8月15日
今日、自分のこれまでの苦しみを言葉にすることができた実感があった。風呂掃除中に突然訪れた、涙が胸の苦しみが教えてくれた。家から離れなさい、と。君が帰る場所はここではない、と。僕はもっとみたい。出会いたい、奇跡のような温かさに。人の言葉に。今日、なんとなく自転車を漕いでいると感じのいい外観の寺を見つけた。入り口の門には仁王像があり、門の後ろで腰が曲がった女性が何やら作業をしていた。自転車を門正面に停めて、中に入ると、その女性と目が合い、笑顔で僕をみてこういった。
「弥勒菩薩の思し召しじゃ」
その女性は杖の代わりに日傘をつき、もう一方の手に、桶を持っていた。
「ほんとよかった!私はね毎日弥勒菩薩にお祈りしているのよ、お兄ちゃんあなたは弥勒菩薩の使いだね」
そう言いながら桶を持ち、奥の家の玄関へ向かい始めた。杖をつきながら歩くもんだから、おばちゃんの体は左右に大きく揺れている。みているのも怖くて、手伝いましょうかと声をかけると、また笑顔で
「ほらほらあそこの桶ね、ここまで持ってくるの、台風が来るでしょ、それに備えて。さあ残り運んでしまいましょ」
と言われ、僕はここに初めから手伝いに来ていたのではないか、と錯覚した。それがなぜか、とても心地よかった。それは以前、近所を散歩していたとき、猫を追いかけ、出会ったあった飼い主のおばちゃんから、この猫貰ってくれないか、と言われた時に感じたものに似ていた。

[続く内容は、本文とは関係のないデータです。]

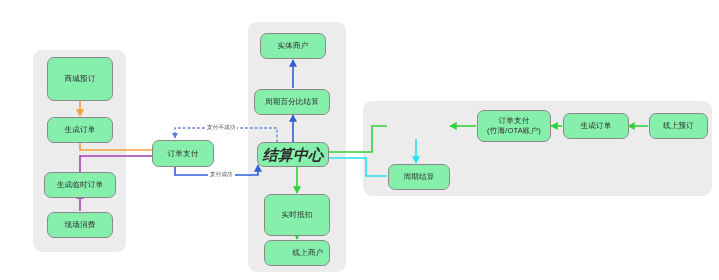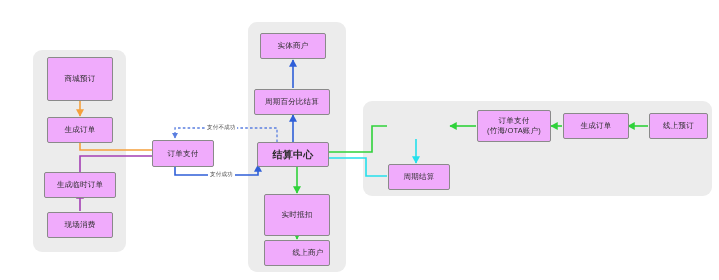--- a/index.html
+++ b/index.html
@@ -27,38 +27,39 @@
     position: absolute;
     left: 0;
     top: 0;
     width: 719px;
     height: 280px;
     z-index: 2;
     overflow: visible;
   }
   .node {
     position: absolute;
-    background: #f0abfc;
+    background: #86efac;
     border: 1px solid #8a8a8a;
-    border-radius: 2px;
+    border-radius: 7px;
     box-sizing: border-box;
     display: flex;
     align-items: center;
     justify-content: center;
     text-align: center;
     color: #2b2b2b;
     font-size: 7.5px;
     line-height: 1.32;
     letter-spacing: 0.2px;
     z-index: 3;
     padding: 1px 2px;
   }
   .node.big {
-    font-size: 10px;
+    font-size: 15px;
     font-weight: bold;
+    font-style: italic;
   }
   .node .sub {
     display: block;
   }
   .edge-label {
     position: absolute;
     font-size: 5.6px;
     color: #4a4a4a;
     background: #ffffff;
     padding: 0 2px;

桶を運びながら、この辺りの歴史について話してくれた。織田信長が天台宗の寺を焼き払ったあの時代に、この寺も被害に遭っているようで、市内で一番古い寺らしい。腰の曲がったおばあちゃんが、10年前の祖母にそっくりで涙が出そうになった。笑顔いっぱいでパーマ。頬が弛んで、少しふくよか。
人との出会いはこれくらいでいいはずだ。みんなで少しづつ助け合う。そのおばちゃんは、私がこんな姿だから、みなさん助けてくれると、これまた笑顔で教えてくれた。雨がポツポツと降り始めた。
「こりゃいかん、お兄ちゃん自転車だで、はよ帰らな。またきてね。その時ゆっくりお話ししましょ」
栄子さん。ありがとう。また来たい場所が一つ増えた。また来たい。それだけで人は生きていけるのではないか。だってそこには会いたい人がいて、場所があって、とっても落ち着いて。それが僕にって、帰る場所、な気がする。帰る場所が無数にある。どこにでもある、そうやって生きていけたらな、と思う。